Problem statement: All of the records below are to be given again word for word, with the pictures removed.

-----

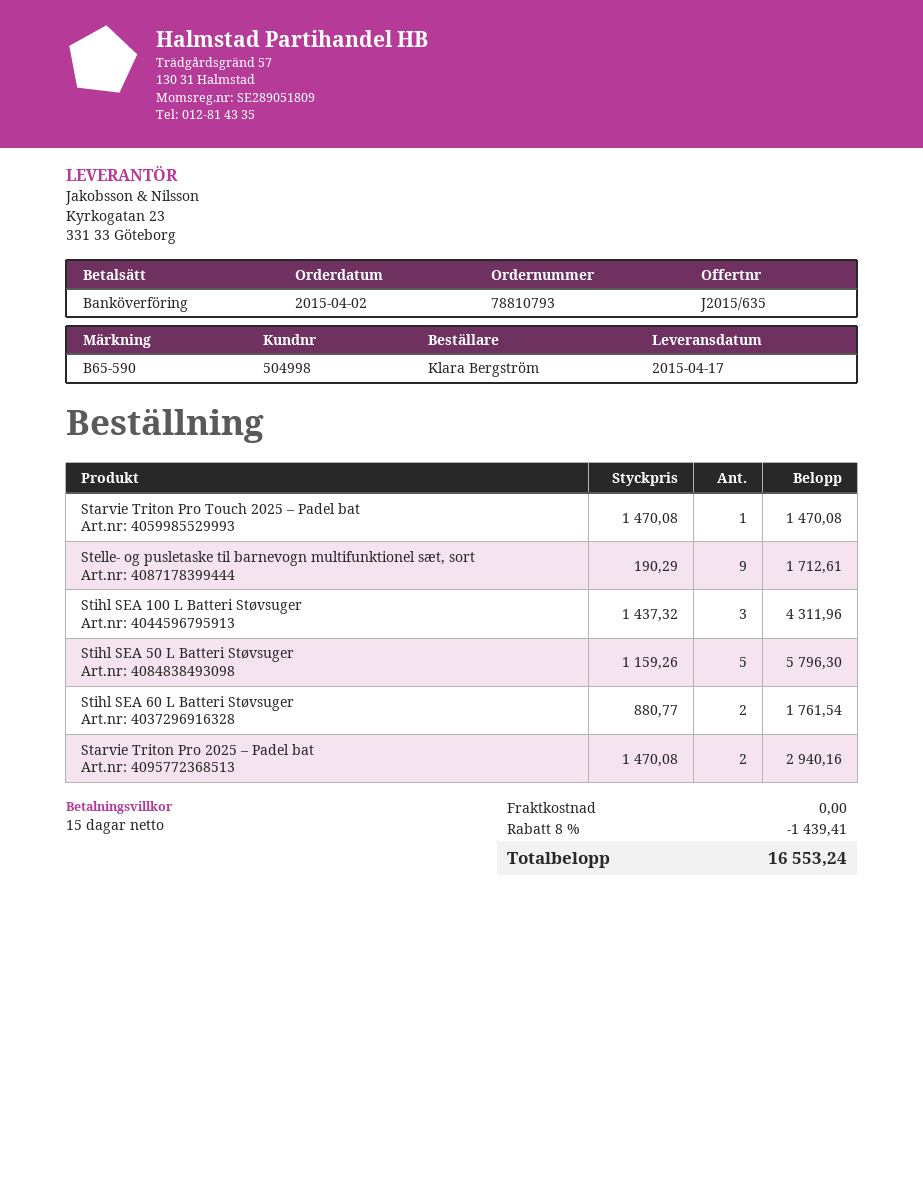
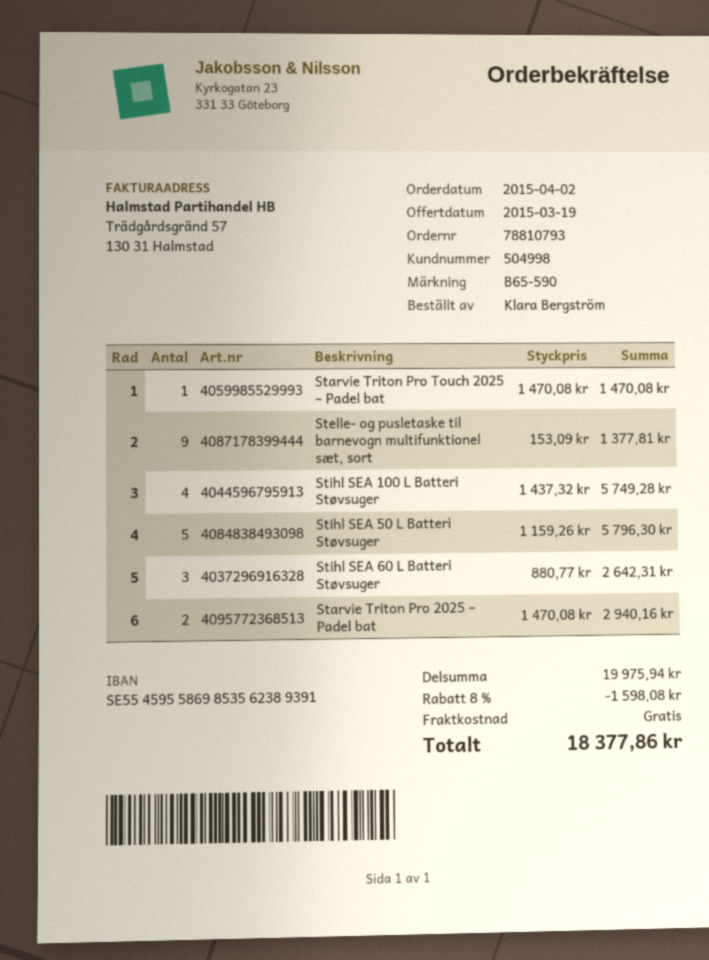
Stelle- og pusletaske til barnevogn multifunktionel sæt, sort: 9 x 190.29 = 1712.61 -> 9 x 153.09 = 1377.81
Stihl SEA 100 L Batteri Støvsuger: 3 x 1437.32 = 4311.96 -> 4 x 1437.32 = 5749.28
Stihl SEA 60 L Batteri Støvsuger: 2 x 880.77 = 1761.54 -> 3 x 880.77 = 2642.31
discount: 8% = 1439.41 -> 8% = 1598.08
total: 16553.24 -> 18377.86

-----

Expected answer:
Stelle- og pusletaske til barnevogn multifunktionel sæt, sort: 9 x 190.29 = 1712.61 -> 9 x 153.09 = 1377.81
Stihl SEA 100 L Batteri Støvsuger: 3 x 1437.32 = 4311.96 -> 4 x 1437.32 = 5749.28
Stihl SEA 60 L Batteri Støvsuger: 2 x 880.77 = 1761.54 -> 3 x 880.77 = 2642.31
discount: 8% = 1439.41 -> 8% = 1598.08
total: 16553.24 -> 18377.86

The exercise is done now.